=== Begin Enclosure ===

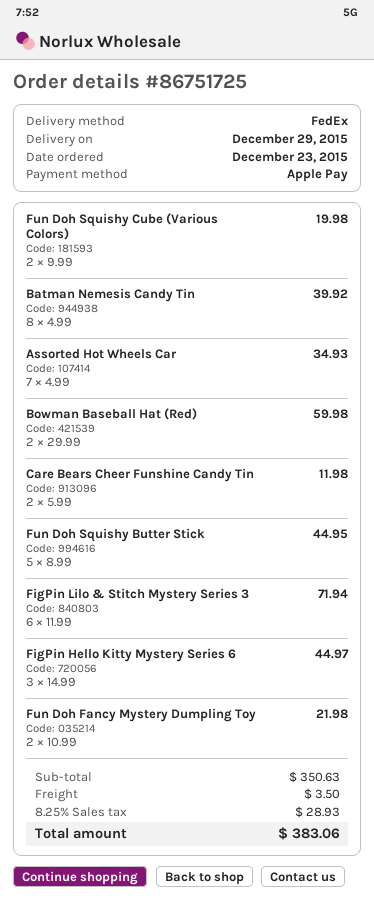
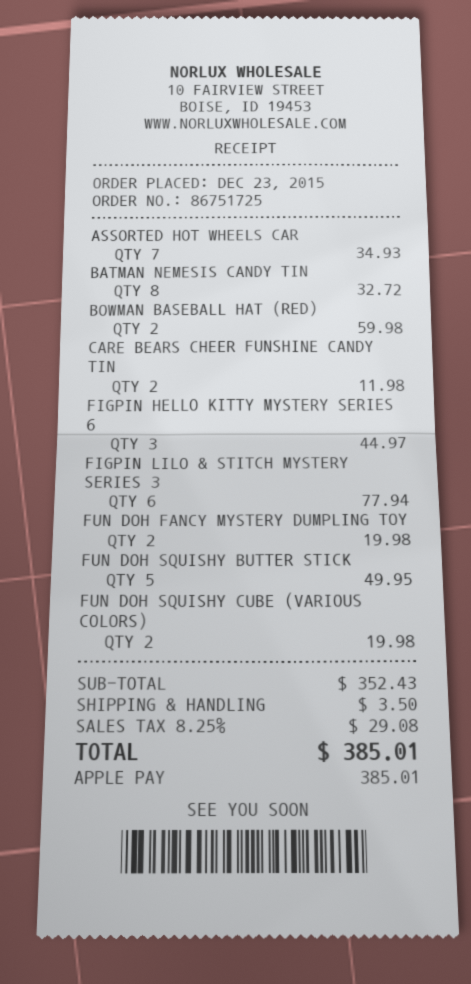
Batman Nemesis Candy Tin: 8 for 39.92 -> 8 for 32.72
Fun Doh Squishy Butter Stick: 5 for 44.95 -> 5 for 49.95
FigPin Lilo & Stitch Mystery Series 3: 6 for 71.94 -> 6 for 77.94
Fun Doh Fancy Mystery Dumpling Toy: 2 for 21.98 -> 2 for 19.98
subtotal: 350.63 -> 352.43
tax: 8.25% = 28.93 -> 8.25% = 29.08
total: 383.06 -> 385.01

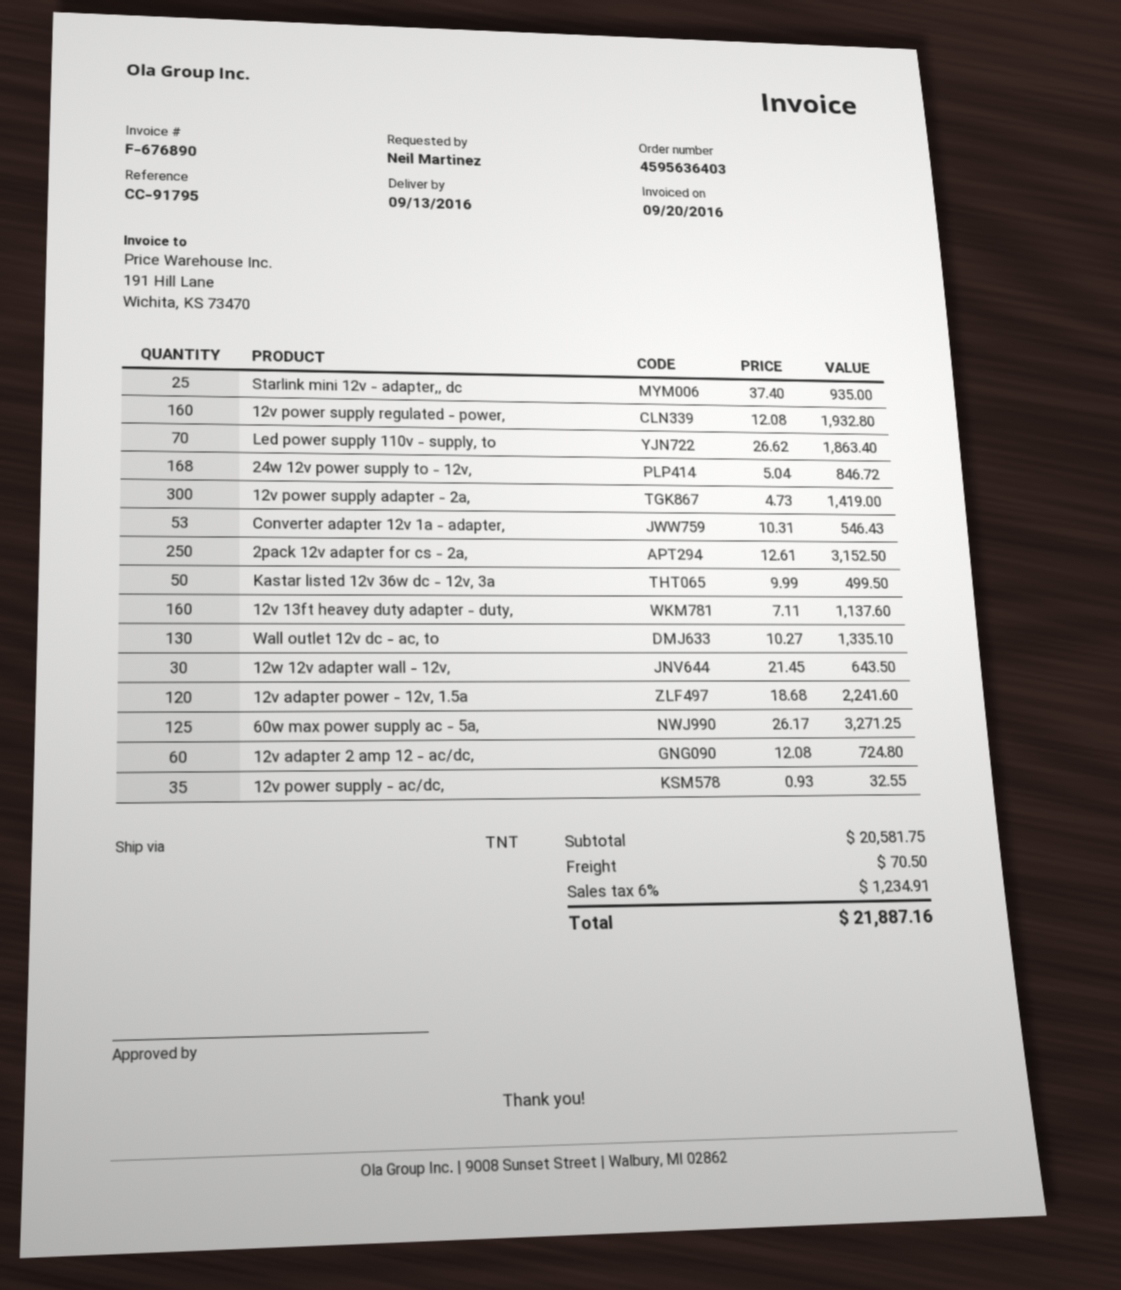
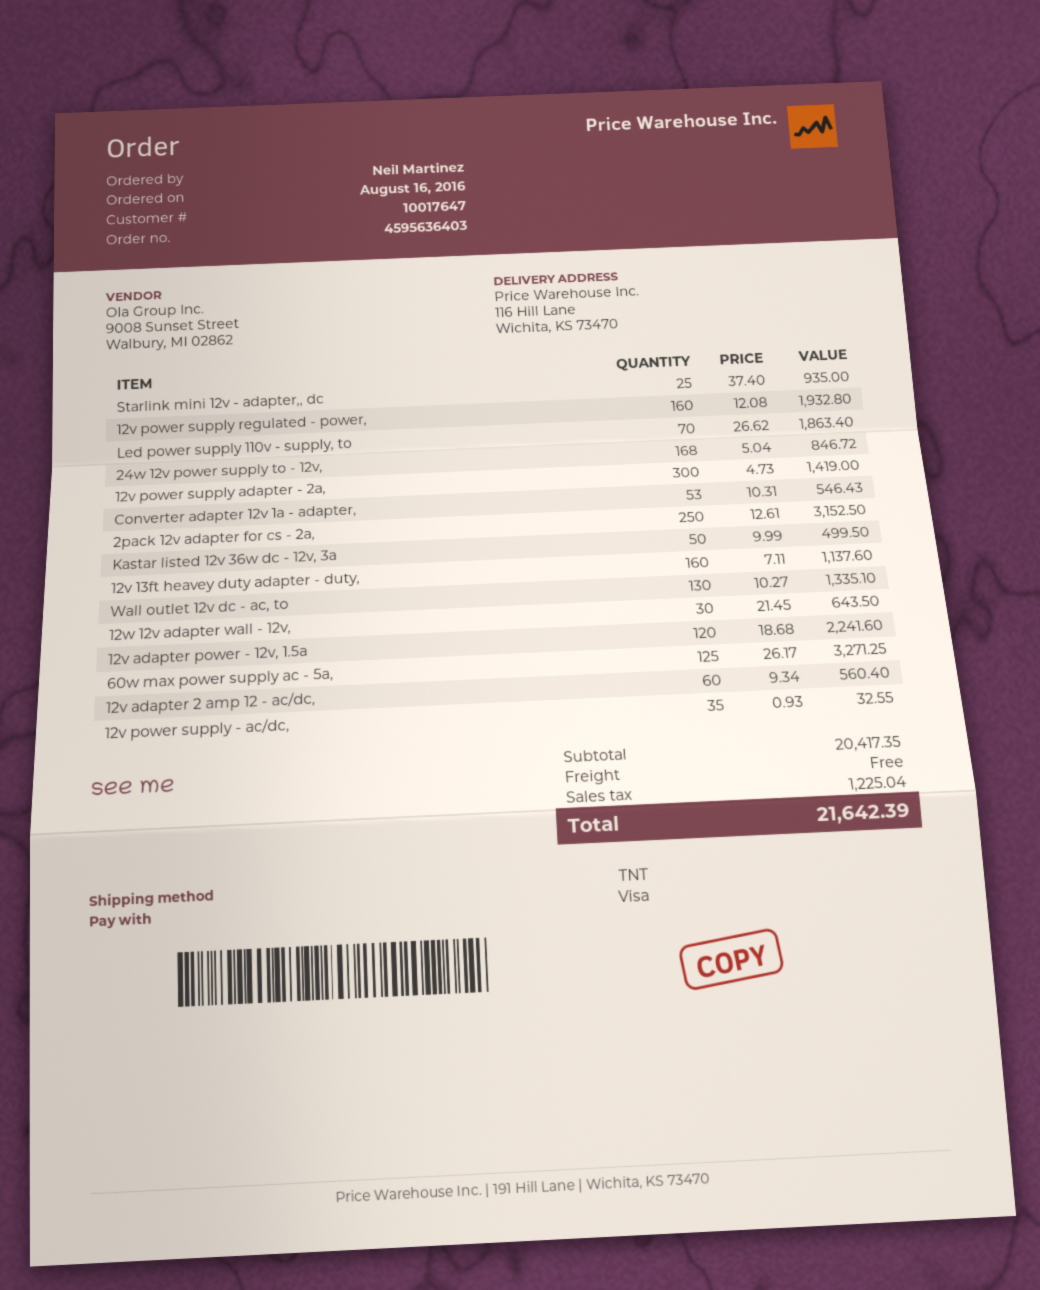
12v adapter 2 amp 12 - ac/dc,: 60 x 12.08 = 724.80 -> 60 x 9.34 = 560.40
subtotal: 20581.75 -> 20417.35
shipping: 70.50 -> 0.00
tax: 1234.91 -> 1225.04
total: 21887.16 -> 21642.39

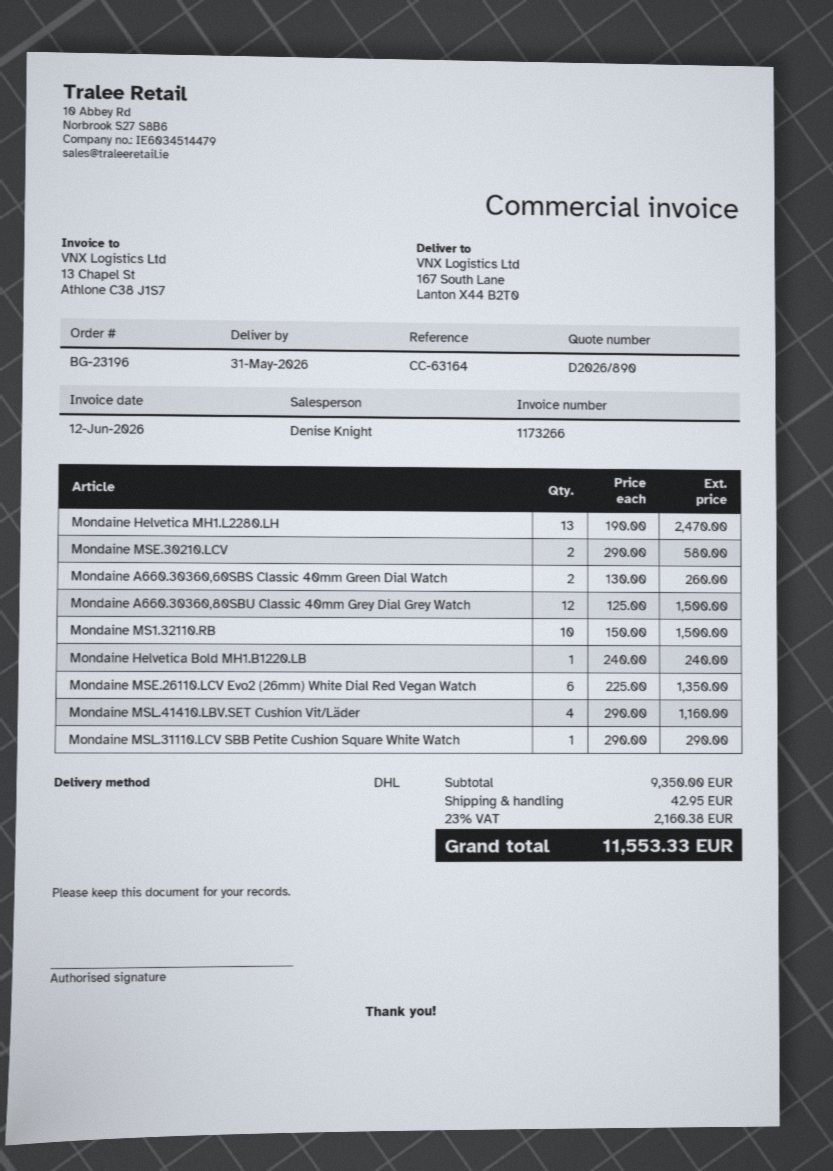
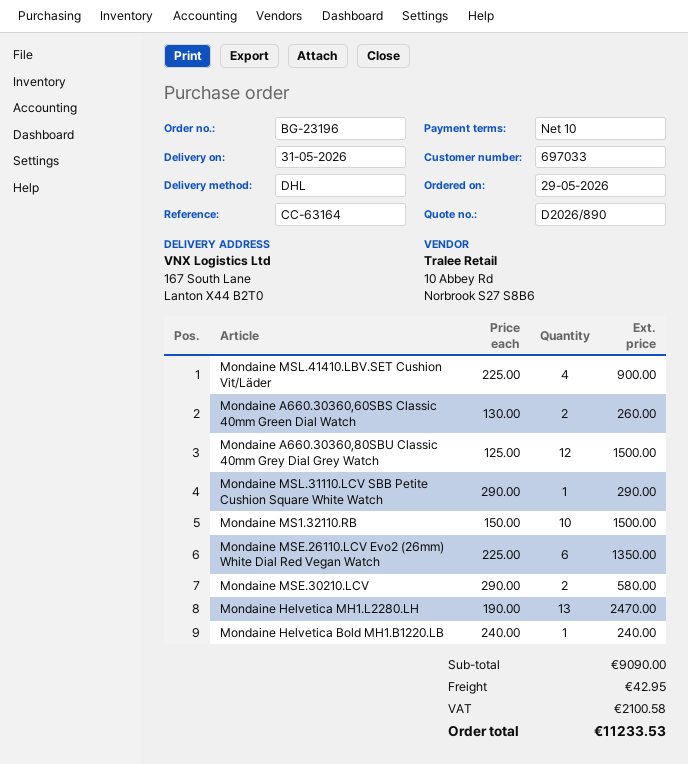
Mondaine MSL.41410.LBV.SET Cushion Vit/Läder: 4 x 290.00 = 1160.00 -> 4 x 225.00 = 900.00
subtotal: 9350.00 -> 9090.00
tax: 2160.38 -> 2100.58
total: 11553.33 -> 11233.53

=== End Enclosure ===

### EXERCISE GOAL
Pictures are to be left out, while the records are copied word for word.

### EXERCISE RESULT
Batman Nemesis Candy Tin: 8 for 39.92 -> 8 for 32.72
Fun Doh Squishy Butter Stick: 5 for 44.95 -> 5 for 49.95
FigPin Lilo & Stitch Mystery Series 3: 6 for 71.94 -> 6 for 77.94
Fun Doh Fancy Mystery Dumpling Toy: 2 for 21.98 -> 2 for 19.98
subtotal: 350.63 -> 352.43
tax: 8.25% = 28.93 -> 8.25% = 29.08
total: 383.06 -> 385.01

12v adapter 2 amp 12 - ac/dc,: 60 x 12.08 = 724.80 -> 60 x 9.34 = 560.40
subtotal: 20581.75 -> 20417.35
shipping: 70.50 -> 0.00
tax: 1234.91 -> 1225.04
total: 21887.16 -> 21642.39

Mondaine MSL.41410.LBV.SET Cushion Vit/Läder: 4 x 290.00 = 1160.00 -> 4 x 225.00 = 900.00
subtotal: 9350.00 -> 9090.00
tax: 2160.38 -> 2100.58
total: 11553.33 -> 11233.53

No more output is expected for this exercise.